Please write out each entry that follows, keeping it exactly the same.

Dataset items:
┌──
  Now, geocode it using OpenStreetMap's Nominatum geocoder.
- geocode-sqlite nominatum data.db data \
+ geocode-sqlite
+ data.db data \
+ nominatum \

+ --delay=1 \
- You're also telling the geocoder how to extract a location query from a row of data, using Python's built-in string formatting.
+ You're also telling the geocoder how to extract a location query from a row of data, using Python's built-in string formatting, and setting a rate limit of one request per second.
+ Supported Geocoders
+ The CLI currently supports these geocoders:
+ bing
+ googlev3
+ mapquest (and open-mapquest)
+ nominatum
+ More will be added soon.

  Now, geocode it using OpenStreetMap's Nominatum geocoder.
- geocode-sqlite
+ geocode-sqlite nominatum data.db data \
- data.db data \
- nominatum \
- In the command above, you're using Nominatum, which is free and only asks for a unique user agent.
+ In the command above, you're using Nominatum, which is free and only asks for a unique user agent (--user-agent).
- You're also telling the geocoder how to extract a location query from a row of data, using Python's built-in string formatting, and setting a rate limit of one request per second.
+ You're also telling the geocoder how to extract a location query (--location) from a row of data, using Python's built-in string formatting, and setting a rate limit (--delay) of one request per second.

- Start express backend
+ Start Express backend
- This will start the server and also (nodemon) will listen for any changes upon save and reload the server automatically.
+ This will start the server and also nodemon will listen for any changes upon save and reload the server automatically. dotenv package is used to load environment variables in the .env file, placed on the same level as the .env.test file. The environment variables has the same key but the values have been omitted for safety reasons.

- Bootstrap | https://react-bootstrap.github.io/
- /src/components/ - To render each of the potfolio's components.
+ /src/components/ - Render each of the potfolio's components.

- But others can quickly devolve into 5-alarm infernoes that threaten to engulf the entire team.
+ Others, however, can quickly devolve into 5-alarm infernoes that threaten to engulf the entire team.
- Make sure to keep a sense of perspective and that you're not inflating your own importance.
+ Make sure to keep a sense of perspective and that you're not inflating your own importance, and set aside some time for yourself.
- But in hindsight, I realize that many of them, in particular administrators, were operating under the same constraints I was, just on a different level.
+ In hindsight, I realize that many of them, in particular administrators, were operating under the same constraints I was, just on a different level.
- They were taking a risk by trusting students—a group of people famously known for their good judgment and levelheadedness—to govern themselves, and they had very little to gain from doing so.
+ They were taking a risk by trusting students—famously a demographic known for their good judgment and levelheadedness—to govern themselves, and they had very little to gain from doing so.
└──
• **Task solution**
  Now, geocode it using OpenStreetMap's Nominatum geocoder.
- geocode-sqlite nominatum data.db data \
+ geocode-sqlite
+ data.db data \
+ nominatum \

+ --delay=1 \
- You're also telling the geocoder how to extract a location query from a row of data, using Python's built-in string formatting.
+ You're also telling the geocoder how to extract a location query from a row of data, using Python's built-in string formatting, and setting a rate limit of one request per second.
+ Supported Geocoders
+ The CLI currently supports these geocoders:
+ bing
+ googlev3
+ mapquest (and open-mapquest)
+ nominatum
+ More will be added soon.

  Now, geocode it using OpenStreetMap's Nominatum geocoder.
- geocode-sqlite
+ geocode-sqlite nominatum data.db data \
- data.db data \
- nominatum \
- In the command above, you're using Nominatum, which is free and only asks for a unique user agent.
+ In the command above, you're using Nominatum, which is free and only asks for a unique user agent (--user-agent).
- You're also telling the geocoder how to extract a location query from a row of data, using Python's built-in string formatting, and setting a rate limit of one request per second.
+ You're also telling the geocoder how to extract a location query (--location) from a row of data, using Python's built-in string formatting, and setting a rate limit (--delay) of one request per second.

- Start express backend
+ Start Express backend
- This will start the server and also (nodemon) will listen for any changes upon save and reload the server automatically.
+ This will start the server and also nodemon will listen for any changes upon save and reload the server automatically. dotenv package is used to load environment variables in the .env file, placed on the same level as the .env.test file. The environment variables has the same key but the values have been omitted for safety reasons.

- Bootstrap | https://react-bootstrap.github.io/
- /src/components/ - To render each of the potfolio's components.
+ /src/components/ - Render each of the potfolio's components.

- But others can quickly devolve into 5-alarm infernoes that threaten to engulf the entire team.
+ Others, however, can quickly devolve into 5-alarm infernoes that threaten to engulf the entire team.
- Make sure to keep a sense of perspective and that you're not inflating your own importance.
+ Make sure to keep a sense of perspective and that you're not inflating your own importance, and set aside some time for yourself.
- But in hindsight, I realize that many of them, in particular administrators, were operating under the same constraints I was, just on a different level.
+ In hindsight, I realize that many of them, in particular administrators, were operating under the same constraints I was, just on a different level.
- They were taking a risk by trusting students—a group of people famously known for their good judgment and levelheadedness—to govern themselves, and they had very little to gain from doing so.
+ They were taking a risk by trusting students—famously a demographic known for their good judgment and levelheadedness—to govern themselves, and they had very little to gain from doing so.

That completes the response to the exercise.